§ EXERCISE REQUIREMENTS
Locate the word "text" in the entries below, then gather every line that holds it.

§ DATA
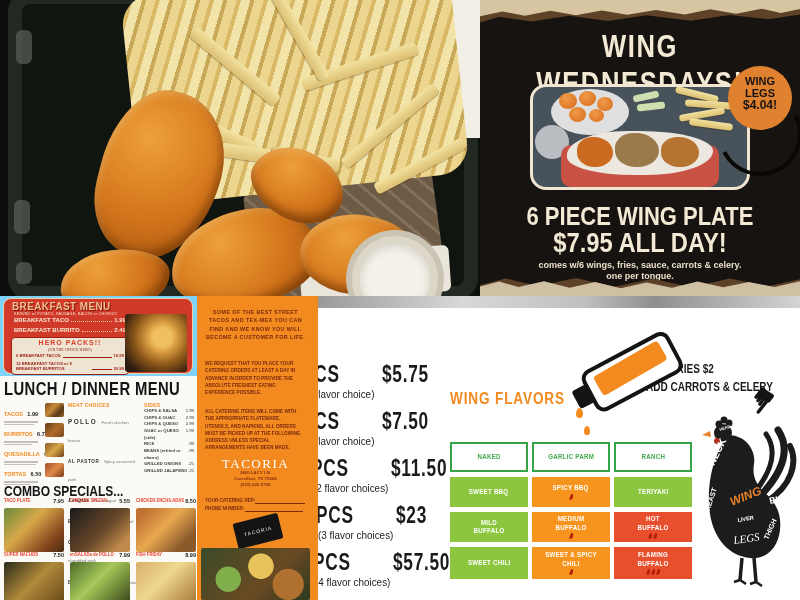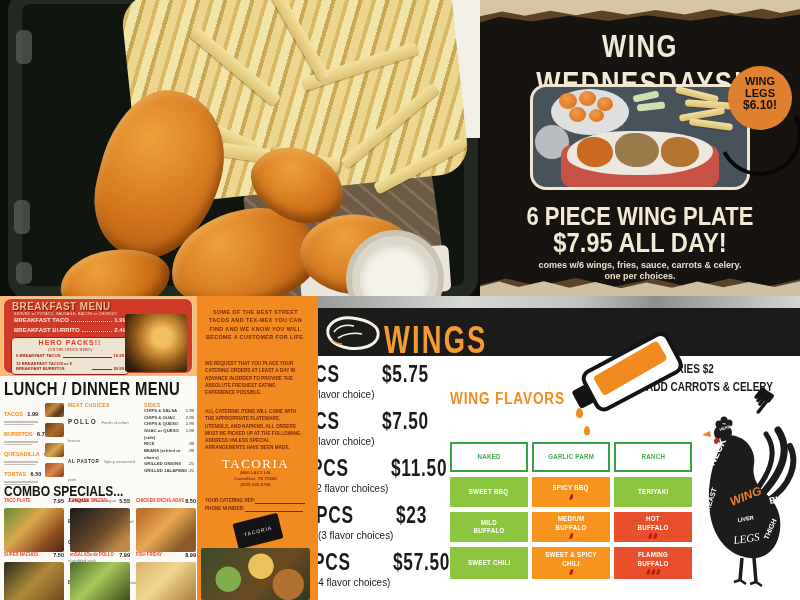--- a/index.html
+++ b/index.html
@@ -176,7 +176,7 @@
     <div class="badge">
       <div style="font-size:11px;">WING</div>
       <div style="font-size:11px;">LEGS</div>
-      <div style="font-size:12px;">$6.10!</div>
+      <div style="font-size:12px;">$4.04!</div>
     </div>
     <div class="pphoto">
       <div style="position:absolute;left:18px;top:2px;width:78px;height:46px;background:#dfdfdf;border-radius:50%;"></div>

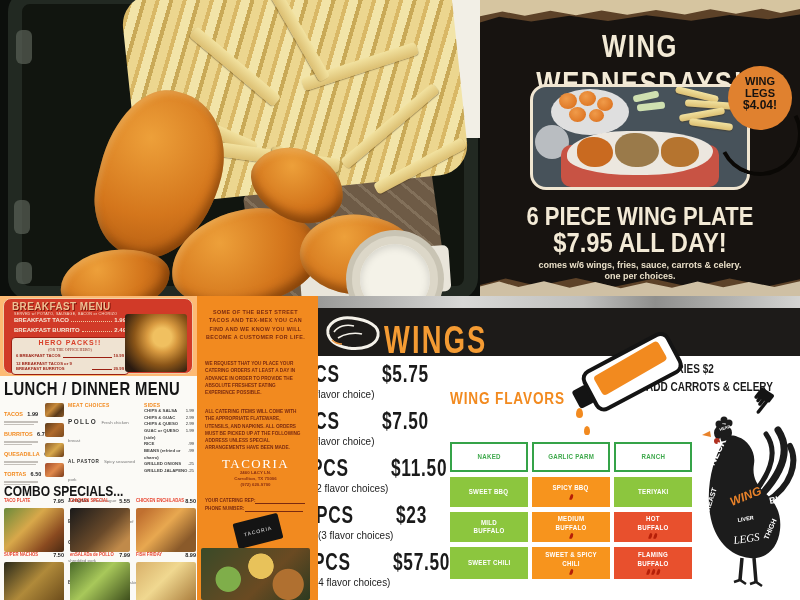--- a/index.html
+++ b/index.html
@@ -201,7 +201,7 @@
     <div class="headl" style="top:202px;font-size:25px;transform:scaleX(.88);">6 PIECE WING PLATE</div>
     <div class="headl" style="top:228px;font-size:27px;transform:scaleX(.88);">$7.95 ALL DAY!</div>
     <div class="psub" style="top:260px;font-size:9px;font-weight:bold;text-align:center;">comes w/6 wings, fries, sauce, carrots &amp; celery.</div>
-    <div class="psub" style="top:271px;font-size:9px;font-weight:bold;">one per choices.</div>
+    <div class="psub" style="top:271px;font-size:9px;font-weight:bold;">one per tongue.</div>
     <div class="tornBb"></div>
     <div class="tornB"></div>
   </div>

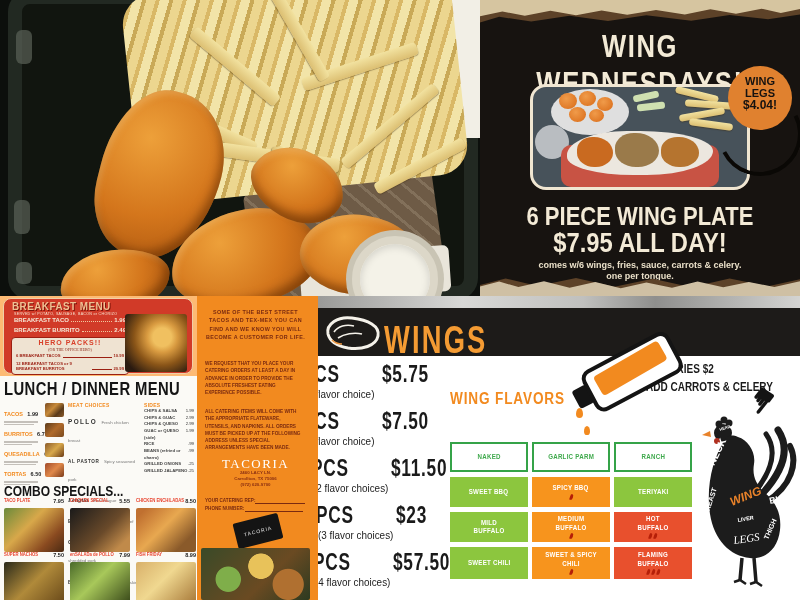--- a/index.html
+++ b/index.html
@@ -53,7 +53,7 @@
 
   
   #bl{left:0;top:296px;width:318px;height:304px;background:#fbfaf6;overflow:hidden;}
-  .bktop{position:absolute;left:0;top:0;width:197px;height:80px;background:#fdba74;}
+  .bktop{position:absolute;left:0;top:0;width:197px;height:80px;background:#7dd3fc;}
   .bkbox{position:absolute;left:3px;top:2px;width:190px;height:76px;background:#d13a28;border:1px solid #f0cfa8;border-radius:8px;}
   .bktitle{position:absolute;left:8px;top:1px;width:150px;color:#efc193;font-weight:bold;font-size:11px;
      letter-spacing:.5px;transform:scaleX(.9);transform-origin:left top;text-shadow:1px 1px 0 #7a1208;}

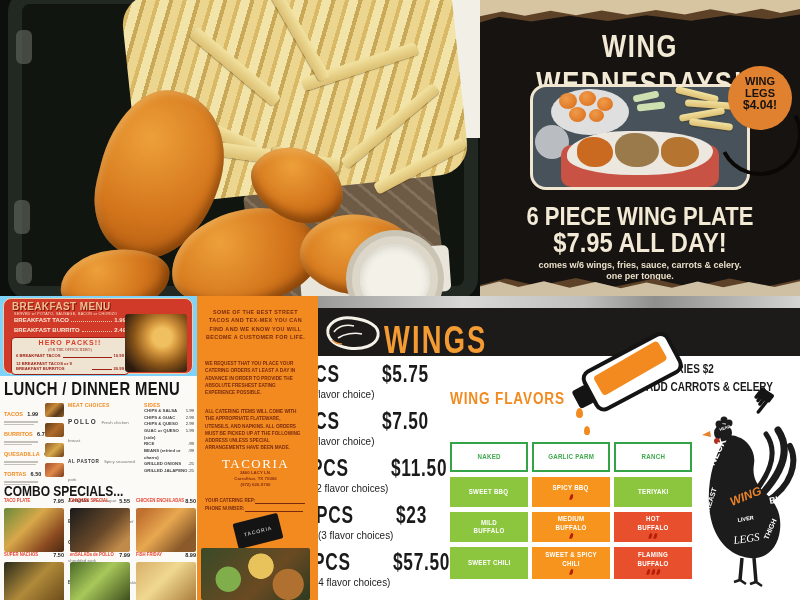--- a/index.html
+++ b/index.html
@@ -371,14 +371,6 @@
 
   <div id="br" class="abs">
     <div class="sliver"></div>
-    <div class="wbar">
-      <svg width="58" height="42" style="position:absolute;left:6px;top:4px;" viewBox="0 0 58 42">
-        <path d="M4,22 C2,12 14,4 28,6 C44,8 56,14 54,24 C52,34 38,38 24,36 C12,34 6,30 4,22 Z" fill="#1d1b19" stroke="#f5f2ea" stroke-width="3"></path>
-        <path d="M10,20 C14,14 22,12 30,14 M14,26 C20,22 30,20 38,22" stroke="#f5f2ea" stroke-width="1.6" fill="none"></path>
-        <path d="M8,28 C10,30 14,32 18,32" stroke="#e8913a" stroke-width="1.6" fill="none"></path>
-      </svg>
-      <div class="wtitle">WINGS</div>
-    </div>
 
     <div class="plist">
       <div class="prow" style="top:6px;left:-16px;">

§ COMPLETED TASK
     <div class="psub" style="top:260px;font-size:9px;font-weight:bold;text-align:center;">comes w/6 wings, fries, sauce, carrots &amp; celery.</div>
      letter-spacing:.5px;transform:scaleX(.9);transform-origin:left top;text-shadow:1px 1px 0 #7a1208;}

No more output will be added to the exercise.